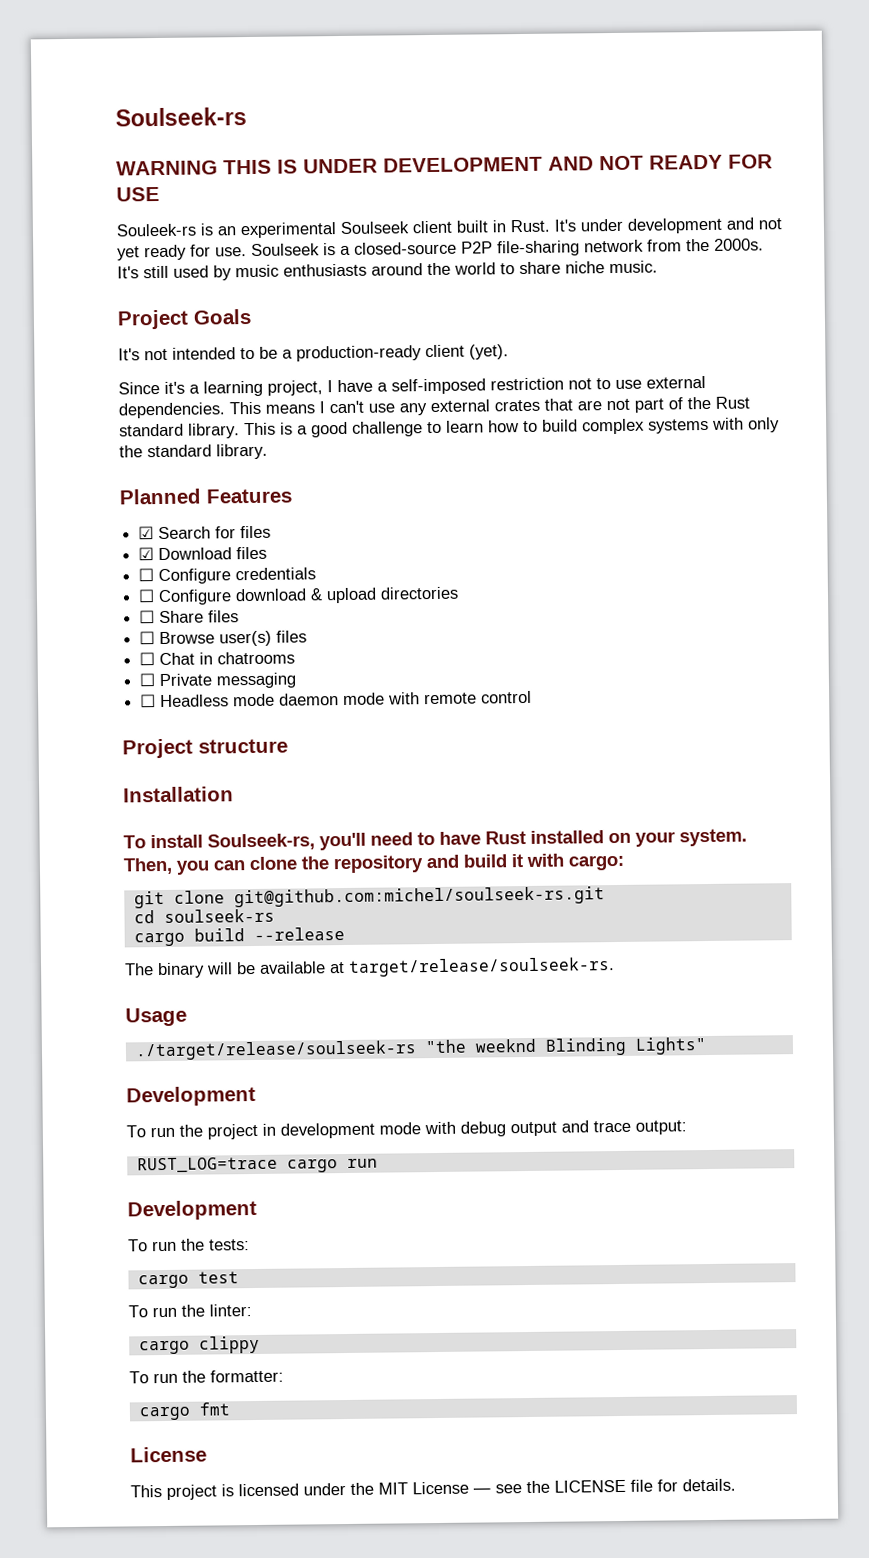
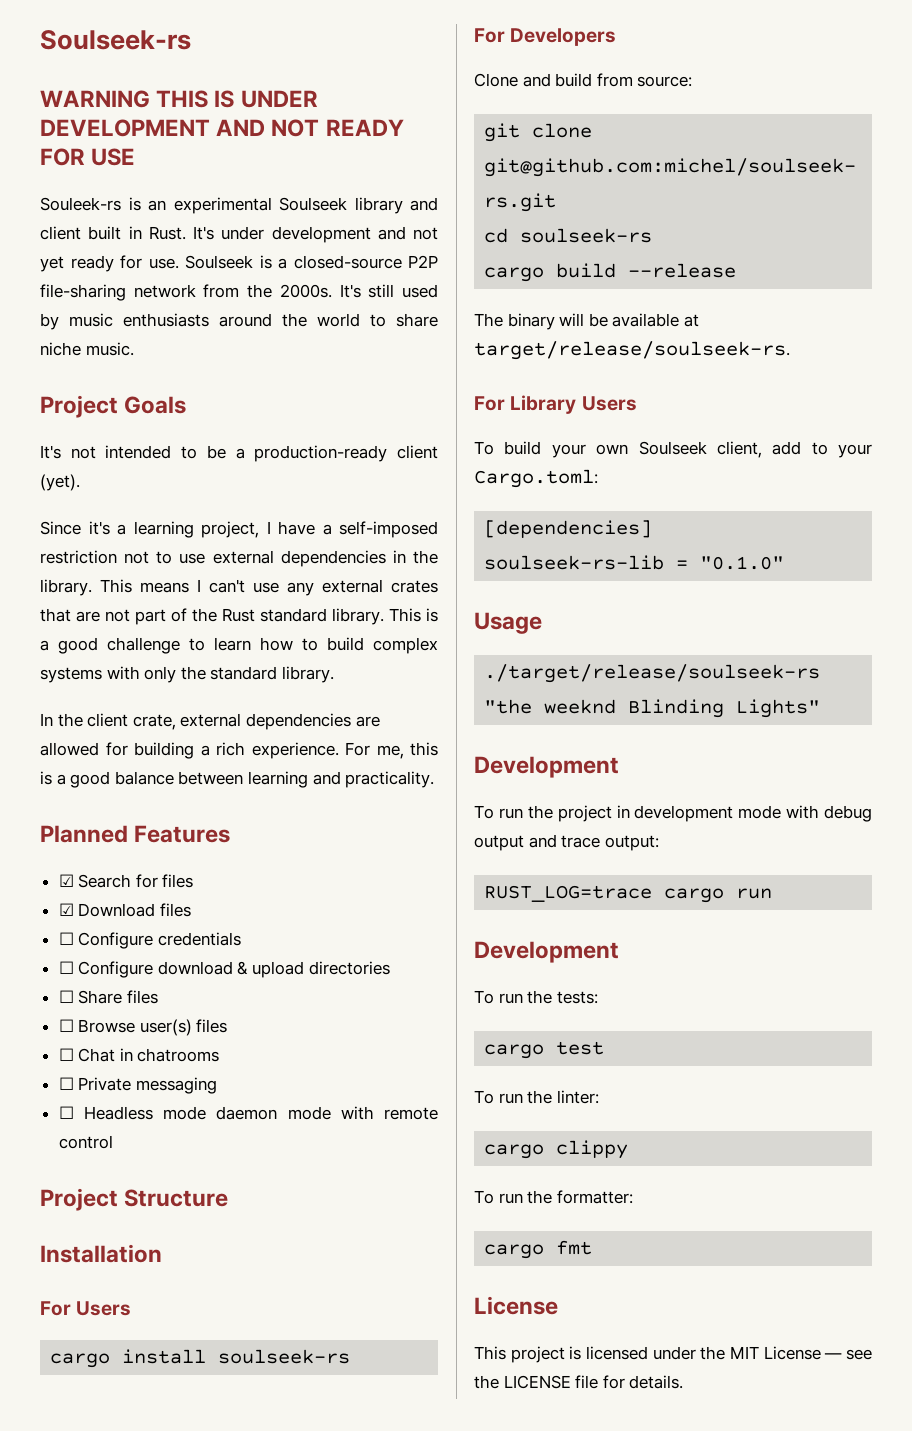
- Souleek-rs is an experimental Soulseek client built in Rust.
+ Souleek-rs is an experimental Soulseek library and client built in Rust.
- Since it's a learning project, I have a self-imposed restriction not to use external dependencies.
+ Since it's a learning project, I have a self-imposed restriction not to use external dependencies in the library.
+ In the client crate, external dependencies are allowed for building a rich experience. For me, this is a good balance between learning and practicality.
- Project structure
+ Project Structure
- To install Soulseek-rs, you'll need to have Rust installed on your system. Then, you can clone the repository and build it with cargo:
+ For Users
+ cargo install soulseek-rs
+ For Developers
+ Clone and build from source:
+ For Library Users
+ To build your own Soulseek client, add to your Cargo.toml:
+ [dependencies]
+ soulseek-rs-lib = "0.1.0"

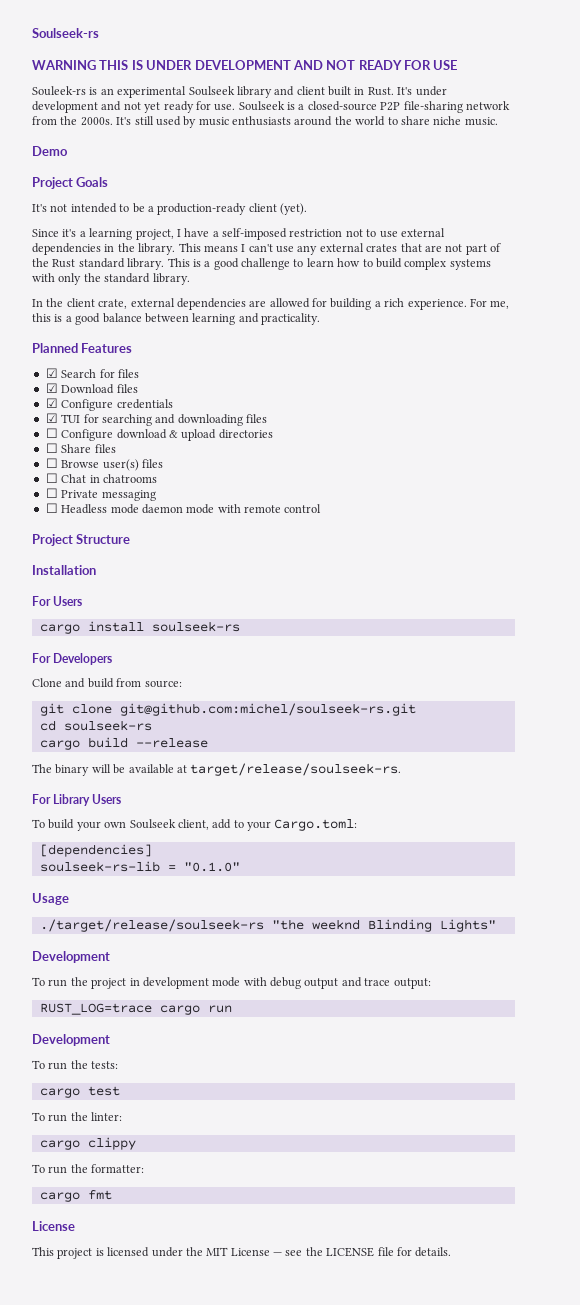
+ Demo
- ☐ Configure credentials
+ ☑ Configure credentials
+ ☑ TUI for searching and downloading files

···

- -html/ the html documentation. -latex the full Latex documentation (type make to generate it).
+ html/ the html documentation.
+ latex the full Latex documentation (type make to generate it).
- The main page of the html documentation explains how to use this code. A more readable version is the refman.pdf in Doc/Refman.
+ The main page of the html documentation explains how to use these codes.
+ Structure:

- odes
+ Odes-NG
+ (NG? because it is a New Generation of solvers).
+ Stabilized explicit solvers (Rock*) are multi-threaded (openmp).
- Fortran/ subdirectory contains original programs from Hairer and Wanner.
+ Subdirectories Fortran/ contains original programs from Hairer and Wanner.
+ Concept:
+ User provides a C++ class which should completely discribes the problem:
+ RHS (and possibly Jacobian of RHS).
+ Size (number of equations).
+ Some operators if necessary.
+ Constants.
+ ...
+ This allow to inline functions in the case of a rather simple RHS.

···

Exercise details:
In the data above, find the line that contains "Jacobian of RHS)." and the line that contains "rather simple RHS.". Repeat exactly those lines and every line between them, and only those.

Your response:
+ RHS (and possibly Jacobian of RHS).
+ Size (number of equations).
+ Some operators if necessary.
+ Constants.
+ ...
+ This allow to inline functions in the case of a rather simple RHS.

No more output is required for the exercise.